You use pig to analyze the number of IP accesses in the Access_log log

Source: Internet
Author: User

Environment Description:

OS Version: rhel5.7 64-bit

Hadoop version: hadoop-0.20.2

HBase version: hbase-0.90.5

Pig Version: pig-0.9.2


Access the log file and download the attachment in the article!


The log is placed on the local directory path:/home/hadoop/access_log.txt

The log format is:

220.181.108.151--[31/jan/2012:00:02:32 +0800] "get/home.php?mod=space&uid=158&do=album&view=me& From=space http/1.1 "8784"-"mozilla/5.0" (compatible; baiduspider/2.0; +http://www.baidu.com/search/spider.html) "

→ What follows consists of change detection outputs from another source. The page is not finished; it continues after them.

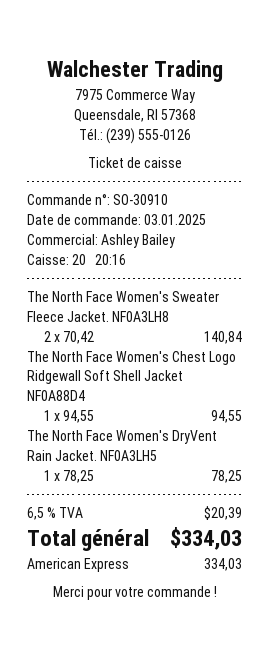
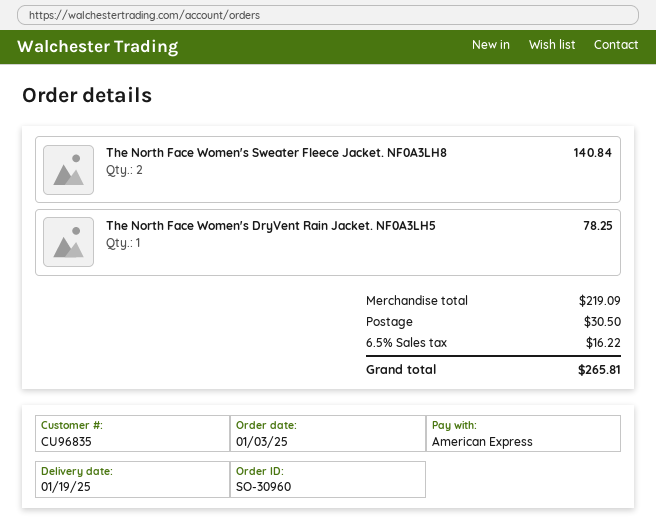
order number: SO-30910 -> SO-30960
The North Face Women's Chest Logo Ridgewall Soft Shell Jacket NF0A88D4: 1 for 94.55 -> none
shipping: none -> 30.50
tax: 6.5% = 20.39 -> 6.5% = 16.22
total: 334.03 -> 265.81

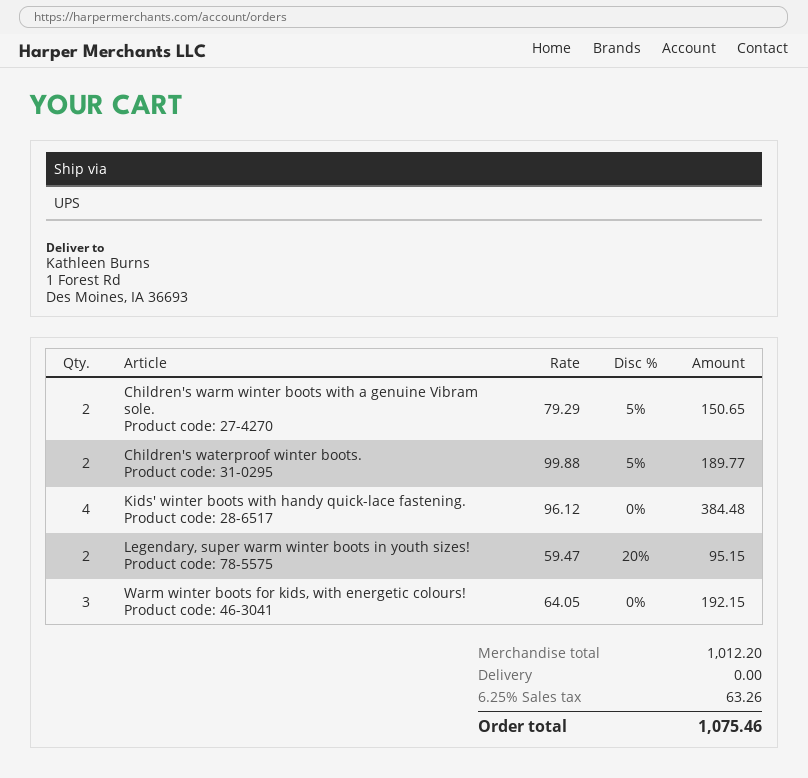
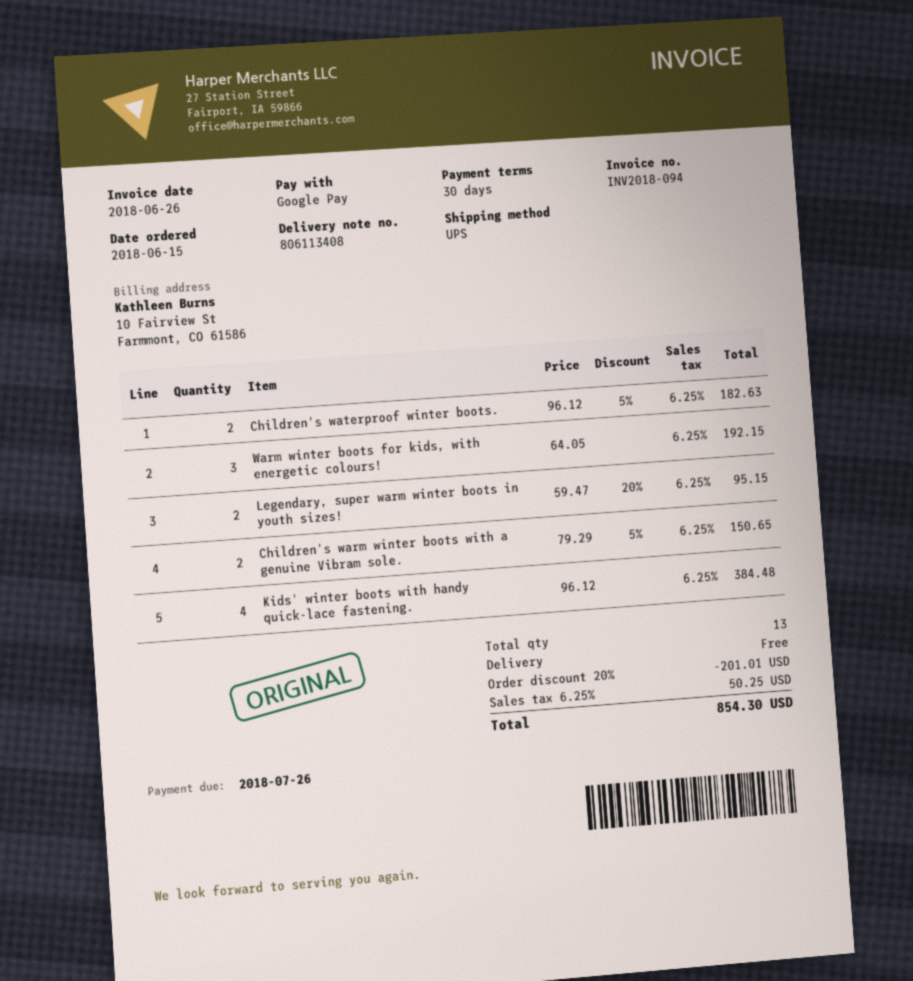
Children's waterproof winter boots.: 2 x 99.88 - 5% = 189.77 -> 2 x 96.12 - 5% = 182.63
discount: none -> 20% = 201.01
tax: 6.25% = 63.26 -> 6.25% = 50.25
total: 1075.46 -> 854.30

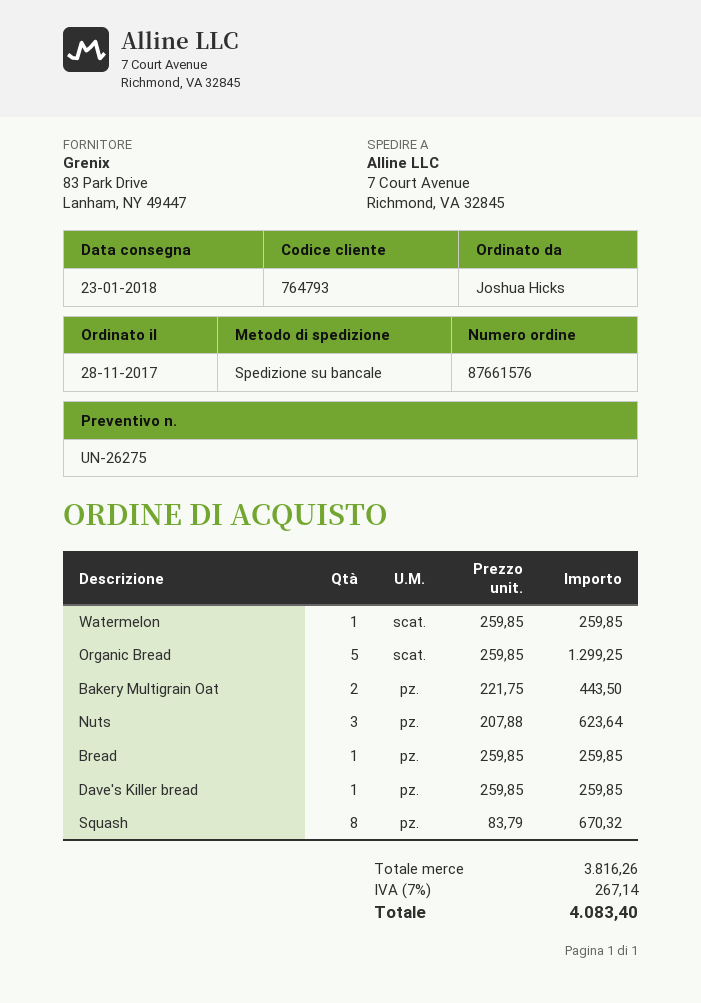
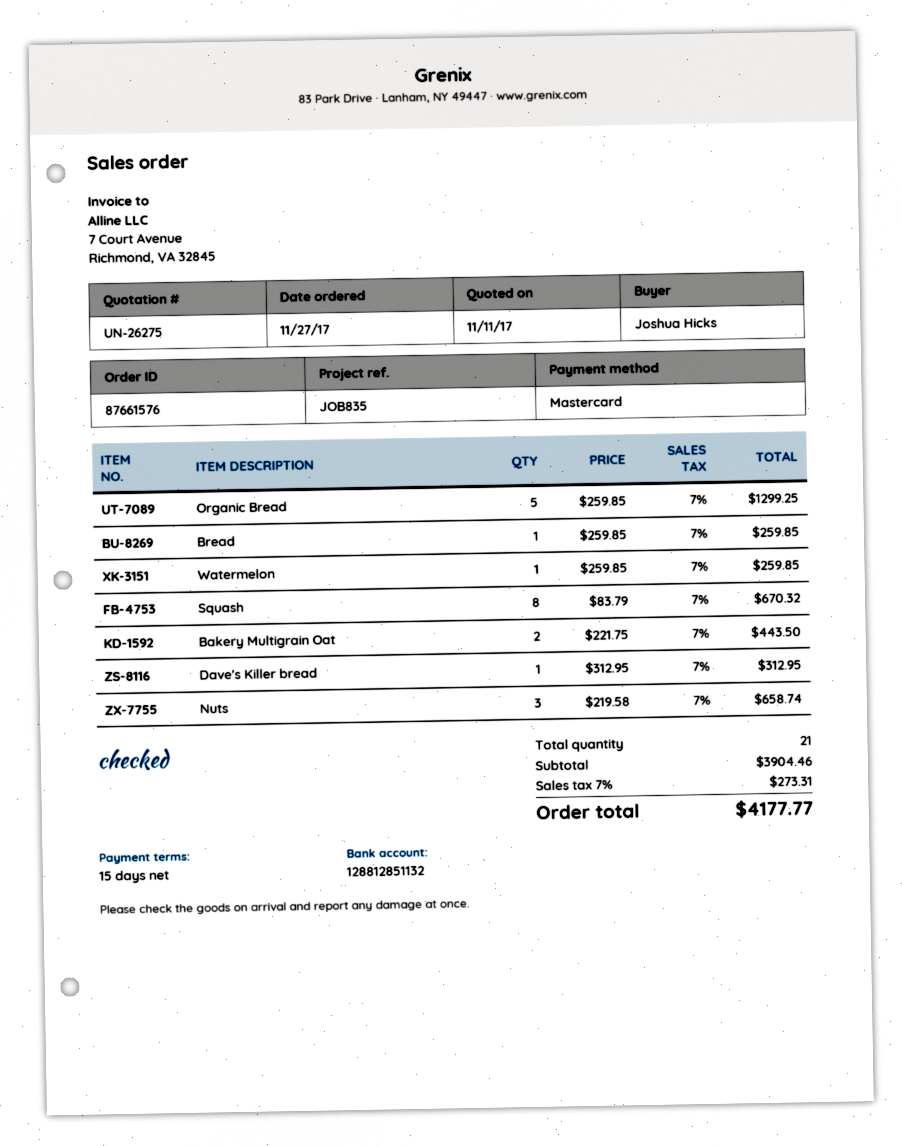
order date: 2017-11-28 -> 2017-11-27
Nuts: 3 x 207.88 = 623.64 -> 3 x 219.58 = 658.74
Dave's Killer bread: 1 x 259.85 = 259.85 -> 1 x 312.95 = 312.95
subtotal: 3816.26 -> 3904.46
tax: 7% = 267.14 -> 7% = 273.31
total: 4083.40 -> 4177.77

1) Create the input directory in the HDFs file system

grunt> mkdir Input

Grunt> ls

Hdfs://node1.test.com:9000/user/hadoop/input <dir>


grunt> CD Input

Grunt> ls

grunt> pwd

Hdfs://node1.test.com:9000/user/hadoop/input


2) load the local log file system into the Log.txt file in the current directory of the HDFS system;

Grunt> Copyfromlocal/home/hadoop/access_log.txt Log.txt

2014-10-14 10:53:49,667 [Thread-7] INFO org.apache.hadoop.hdfs.dfsclient-exception in Createblockoutputstream Java.net.NoRouteToHostException:No Route to host

2014-10-14 10:53:49,667 [Thread-7] INFO org.apache.hadoop.hdfs.dfsclient-abandoning block blk_-7546596643624545852_ 1118

2014-10-14 10:53:49,669 [Thread-7] INFO org.apache.hadoop.hdfs.dfsclient-excluding datanode 172.16.41.154:50010

#查看相关文件

Grunt> ls

Hdfs://node1.test.com:9000/user/hadoop/input/log.txt<r 2> 7118627


3) load the file contents into the variable A, the delimiter is ' ';

grunt> a = Load '/user/hadoop/input/log.txt '

>> using Pigstorage (')

>> as (IP,A1,A2,A3,A4,A5,A6,A7,A8);


4) filtering on IP fields

Grunt> B = foreach a generate IP;


5) Group by operation of C by IP:

grunt> C = Group B by IP;


6) Count the number of IP clicks:

Grunt> d = foreach C Generate Group,count ($);




Show calculation results :

Grunt> dump D;

650) this.width=650; "src=" http://s3.51cto.com/wyfs02/M00/4C/67/wKioL1Q8ujORUDYGAA0I7AaqpQE715.jpg "style=" float: none; "title=" snap3.jpg "alt=" Wkiol1q8ujorudygaa0i7aaqpqe715.jpg "/>

650) this.width=650; "src=" http://s3.51cto.com/wyfs02/M00/4C/66/wKiom1Q8uf2A0pLQAARYff1F624627.jpg "style=" float: none; "title=" snap4.jpg "alt=" Wkiom1q8uf2a0plqaaryff1f624627.jpg "/>








This article is from the "Shine_forever blog" blog, make sure to keep this source http://shineforever.blog.51cto.com/1429204/1563850

You use pig to analyze the number of IP accesses in the Access_log log

Contact Us

The content source of this page is from Internet, which doesn't represent Alibaba Cloud's opinion; products and services mentioned on that page don't have any relationship with Alibaba Cloud. If the content of the page makes you feel confusing, please write us an email, we will handle the problem within 5 days after receiving your email.

If you find any instances of plagiarism from the community, please send an email to: info-contact@alibabacloud.com and provide relevant evidence. A staff member will contact you within 5 working days.

A Free Trial That Lets You Build Big!

Start building with 50+ products and up to 12 months usage for Elastic Compute Service

  • Sales Support

    1 on 1 presale consultation

  • After-Sales Support

    24/7 Technical Support 6 Free Tickets per Quarter Faster Response

  • Alibaba Cloud offers highly flexible support services tailored to meet your exact needs.